These prehistoric ‘baby hands’ are not what you think

An analysis of tiny, 8,000-year-old hand decorations in a Saharan rock shelter shows that they’re decidedly not human.

the Wadi Sura site
Tiny hands — originally assumed to be those of very young children or infants — were stenciled inside the outlines of adult hands on the wall of the Wadi Sura II rock shelter in Egypt's Western Desert some 8,000 years ago.
Photograph by Emmanuelle Honoré
ByKristin Romey
May 12, 2023
4 min read

When the site of Wadi Sura II was discovered in Egypt's Western Desert in 2002, researchers were taken aback at the thousands of decorations painted on the walls of the rock shelter as much as 8,000 years earlier. Not only are there wild animals, human figures, and odd headless creatures that have led people to nickname it the "Cave of the Beasts," but also hundreds of outlines of human handprints — more than had ever been seen before at a Saharan rock art site. 

Even more unusual were outlines of 13 tiny handprints. Until the discovery of Wadi Sura II, the stenciled hands and feet of very small children had been seen in rock and cave art in other parts of the world, but never in the Sahara. One notable, touching scene even features a pair of "baby" hands nestled inside the outlines of a larger, adult pair.   

Now it gets even odder: The tiny hands weren't even human. 

Seeking answers in a French hospital  

Wadi Sura II is considered one of the greatest rock art sites of the Sahara, although it lacks the popular fame of nearby Wadi Sura I, the "Cave of the Swimmers," which was discovered by Hungarian count Láslo Almásy in 1933 and popularized in "The English Patient."

Anthropologist Emmanuelle Honoré of the Free University of Brussels describes how she was "shocked" by the shape of the unusually small hand outlines when she saw them at her first visit to Wadi Sura II in 2006. "They were much smaller than human baby hands, and the fingers were too long," she explains.   

Honoré decided to compare measurements taken from the hand outlines with those taken from the hands of newborn human infants (37 to 41 weeks gestational age). Since the site samples were so physically small, she also included measurements taken from newborn premature babies (26 to 36 weeks gestational age). 

For that, the anthropologist recruited a team that also included medical researchers to collect the infant data from the neonatal unit of a French hospital. "If I went to a hospital and just said, 'I'm studying rock art. Are there babies available?' they'd think I'm crazy and call security on me," she laughs. 

The results revealed that there's an extremely low probability that the "baby" hands in the Cave of the Beasts are actually human. 

Child artists

This discovery paradoxically happened in light of a growing realization that children’s role in the creation of rock and cave art was often underestimated or dismissed outright by early researchers. “It’s ironic, considering that in any Western household, the person most making art is a child,” says Jane Eva Baxter, an archaeologist at DuPaul University who studies childhood. “So the idea that [prehistoric] children would not be allowed to produce art is a funny thought.”

Most recently, a 2022 study revealed that up to 25% of the stenciled hands found in Paleolithic cave sites in Spain were those of children—and even toddlers.

So if the Wadi Sura II prints weren't human, what were they?

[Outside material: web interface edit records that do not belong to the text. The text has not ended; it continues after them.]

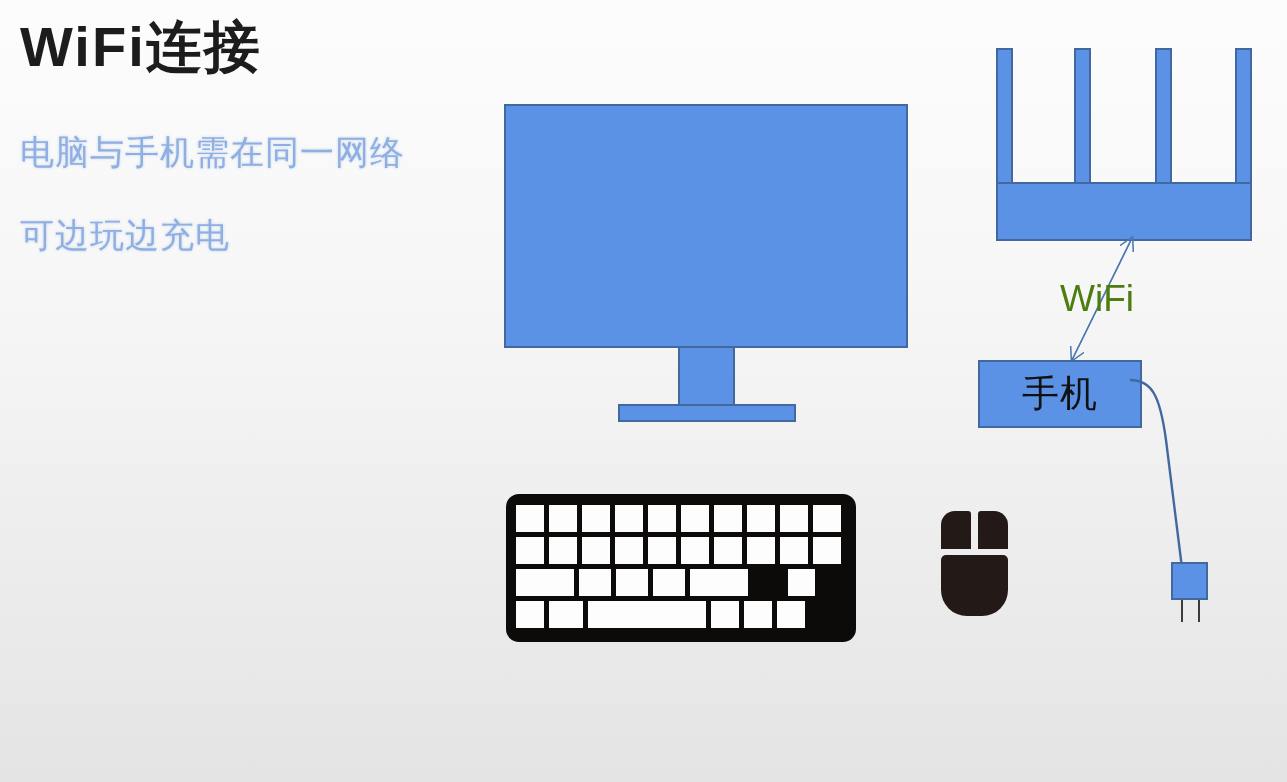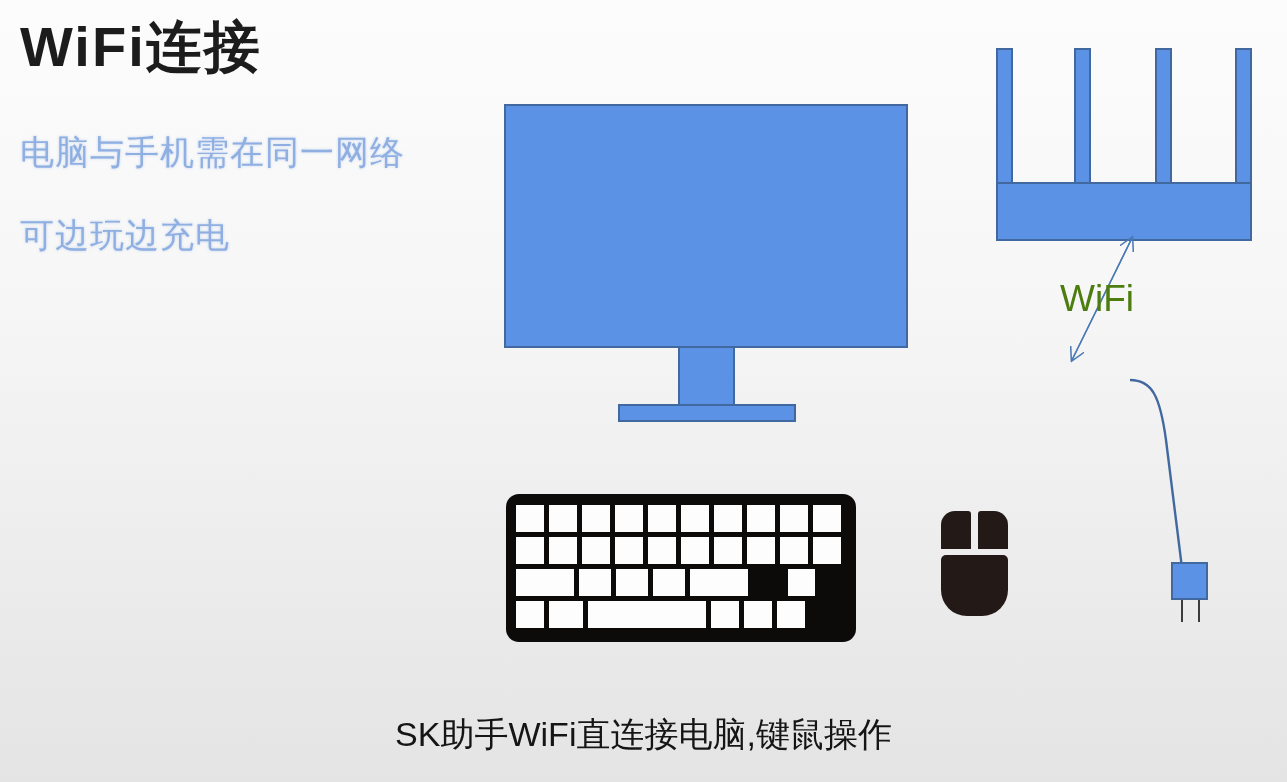--- a/index.html
+++ b/index.html
@@ -264,20 +264,23 @@
       </marker>
       <marker id="ah-dn" markerWidth="11" markerHeight="11" refX="9" refY="5.5" orient="auto">
         <path d="M0,0 L10,5.5 L0,11" fill="none" stroke="#4a79b5" stroke-width="1.1"></path>
       </marker>
     </defs>
     <line x1="22" y1="132" x2="82" y2="10" stroke="#4a79b5" stroke-width="1.4" marker-end="url(#ah-up)"></line>
     <line x1="82" y1="10" x2="22" y2="132" stroke="#4a79b5" stroke-width="1.4" marker-end="url(#ah-dn)"></line>
   </svg>
   <div class="wifi-label">WiFi</div>
 
+  <div class="phone-box">
+    <span class="phone-label">手机</span>
+  </div>
 
   <svg class="cable" viewBox="0 0 90 200">
     <path d="M0,2 C22,2 30,18 36,62 C42,110 48,160 52,190" fill="none" stroke="#41699f" stroke-width="2.4"></path>
   </svg>
   <div class="plug-body"></div>
   <div class="plug-pin pin1"></div>
   <div class="plug-pin pin2"></div>
 
   <div class="keyboard">
     <div class="kb-row">
@@ -323,15 +326,14 @@
       <div class="key" style="width:28px"></div>
     </div>
   </div>
 
   <div class="mouse">
     <div class="mouse-btn mouse-btn-l"></div>
     <div class="mouse-btn mouse-btn-r"></div>
     <div class="mouse-body"></div>
   </div>
 
-  <div class="caption">SK助手WiFi直连接电脑,键鼠操作</div>
 
 </div>
 
 </body></html>

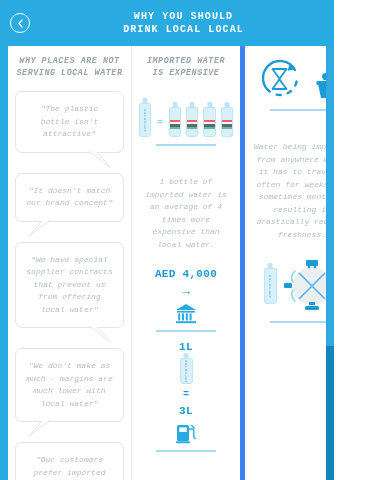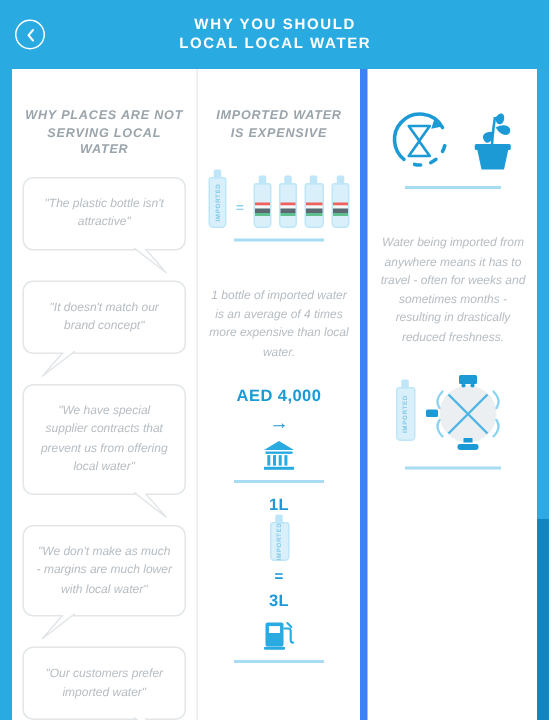--- a/index.html
+++ b/index.html
@@ -4,23 +4,24 @@
 <style>
   * { box-sizing: border-box; margin: 0; padding: 0; }
   html, body {
     width: 367px; height: 480px;
     overflow: hidden;
     font-family: "Liberation Sans", sans-serif;
     background: #ffffff;
   }
   #app {
     position: relative;
-    width: 366px; height: 480px;
+    width: 334px; height: 480px;
     background: #29ABE2;
     overflow: hidden;
+    font-family: Liberation Mono, monospace;
   }
 
   
   .header {
     position: absolute; top: 0; left: 0;
     width: 367px; height: 46px;
     background: #29ABE2;
     display: flex; align-items: center; justify-content: center;
   }
   .header-title {
@@ -49,21 +50,21 @@
     background: #ffffff;
     overflow: hidden;
   }
   .columns {
     display: flex;
     width: 100%;
     height: 100%;
   }
   .col {
     position: relative;
-    padding: 25px 7px 0 7px;
+    padding: 10px 7px 0 7px;
   }
   .col-left   { width: 123px; }
   .col-mid    { width: 114px; border-left: 1px solid #e8ecee; border-right: 5px solid #3b82f6; }
   .col-right  { width: 114px; }
 
   .col-title {
     text-align: center;
     color: #9aa4ab;
     font-size: 8.4px;
     font-weight: bold;
@@ -207,21 +208,21 @@
   <div class="header">
     <div class="back-btn">
       <span>
         <svg width="9" height="9" viewBox="0 0 9 9" aria-hidden="true">
           <path d="M6 1 L3 4.5 L6 8" fill="none" stroke="#ffffff" stroke-width="1.3" stroke-linecap="round" stroke-linejoin="round"></path>
         </svg>
       </span>
     </div>
     <div class="header-title">
       <div>WHY YOU SHOULD</div>
-      <div>LOCAL LOCAL WATER</div>
+      <div>DRINK LOCAL LOCAL</div>
     </div>
   </div>
 
   <div class="board">
     <div class="columns">
 
       <div class="col col-left">
         <div class="col-title">WHY PLACES ARE NOT SERVING LOCAL WATER</div>
 
         <div class="bubble tail-right">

The positioning of the tiny hands and their fingers varies from outline to outline, which led the research team to conclude they were flexible and articulated and ruled out the possibility of a stencil fashioned from a static material like wood or clay. 

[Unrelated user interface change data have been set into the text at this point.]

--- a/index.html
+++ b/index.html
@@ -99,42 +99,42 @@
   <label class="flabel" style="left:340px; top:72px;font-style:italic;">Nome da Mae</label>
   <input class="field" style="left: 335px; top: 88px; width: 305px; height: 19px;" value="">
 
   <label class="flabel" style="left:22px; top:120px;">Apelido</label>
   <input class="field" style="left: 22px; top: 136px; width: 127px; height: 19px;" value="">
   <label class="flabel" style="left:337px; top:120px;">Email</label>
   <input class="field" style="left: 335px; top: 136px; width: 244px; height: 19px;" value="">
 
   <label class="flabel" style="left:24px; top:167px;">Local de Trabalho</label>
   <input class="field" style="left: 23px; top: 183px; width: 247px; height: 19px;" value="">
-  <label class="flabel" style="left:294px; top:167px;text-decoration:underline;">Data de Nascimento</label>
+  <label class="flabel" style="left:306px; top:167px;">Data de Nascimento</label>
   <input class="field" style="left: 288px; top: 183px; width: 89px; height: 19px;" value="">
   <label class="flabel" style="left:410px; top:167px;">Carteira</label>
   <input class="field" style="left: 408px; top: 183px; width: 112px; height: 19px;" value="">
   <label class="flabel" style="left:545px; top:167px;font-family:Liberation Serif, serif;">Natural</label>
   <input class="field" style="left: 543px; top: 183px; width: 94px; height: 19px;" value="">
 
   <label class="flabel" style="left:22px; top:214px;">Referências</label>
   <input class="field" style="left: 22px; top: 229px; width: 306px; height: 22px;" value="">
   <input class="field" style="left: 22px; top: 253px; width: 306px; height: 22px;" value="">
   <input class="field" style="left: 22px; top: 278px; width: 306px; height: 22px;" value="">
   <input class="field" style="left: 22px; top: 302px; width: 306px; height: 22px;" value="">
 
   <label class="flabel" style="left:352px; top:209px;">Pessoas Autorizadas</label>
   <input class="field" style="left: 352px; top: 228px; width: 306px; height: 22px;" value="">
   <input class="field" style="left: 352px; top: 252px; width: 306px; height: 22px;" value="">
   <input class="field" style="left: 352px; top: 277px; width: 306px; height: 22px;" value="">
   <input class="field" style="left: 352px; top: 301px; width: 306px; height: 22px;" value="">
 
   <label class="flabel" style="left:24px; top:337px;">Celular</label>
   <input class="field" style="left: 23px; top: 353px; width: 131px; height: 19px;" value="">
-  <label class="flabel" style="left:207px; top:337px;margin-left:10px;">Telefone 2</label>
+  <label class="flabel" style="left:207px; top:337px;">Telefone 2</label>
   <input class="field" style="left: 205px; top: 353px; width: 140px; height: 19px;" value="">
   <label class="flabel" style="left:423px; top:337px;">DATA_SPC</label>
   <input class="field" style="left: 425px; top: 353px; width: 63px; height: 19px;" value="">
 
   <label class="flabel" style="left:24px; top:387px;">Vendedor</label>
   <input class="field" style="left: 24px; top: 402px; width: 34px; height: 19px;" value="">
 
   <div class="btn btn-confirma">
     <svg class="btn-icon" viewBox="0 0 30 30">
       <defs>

Honoré initially suspected monkey paws, but when those proportions were also off, colleagues at the Museum of Natural History in Paris suggested she take a look at reptiles. Turns out, the proportions closest to the "baby" hands come from the forelegs of desert monitor lizards , which still live in the region today and are considered protective creatures by nomadic tribes in the area.  Honoré later determined that the “baby” prints were made by a single lizard, accompanied by at least two adult artists.

Honoré is reluctant to speculate too much on the meaning of the non-human prints. "We have a modern conception that nature is something that humans are separate from," she says. "But in this huge collection of images we can detect that humans are just part of a bigger natural world. " 

Meanwhile, many of the parents whose babies participated in the research were thrilled to be part of the rock art revelation. "They were really enthusiastic about the idea that their newborns could make such a contribution to science," says Honoré.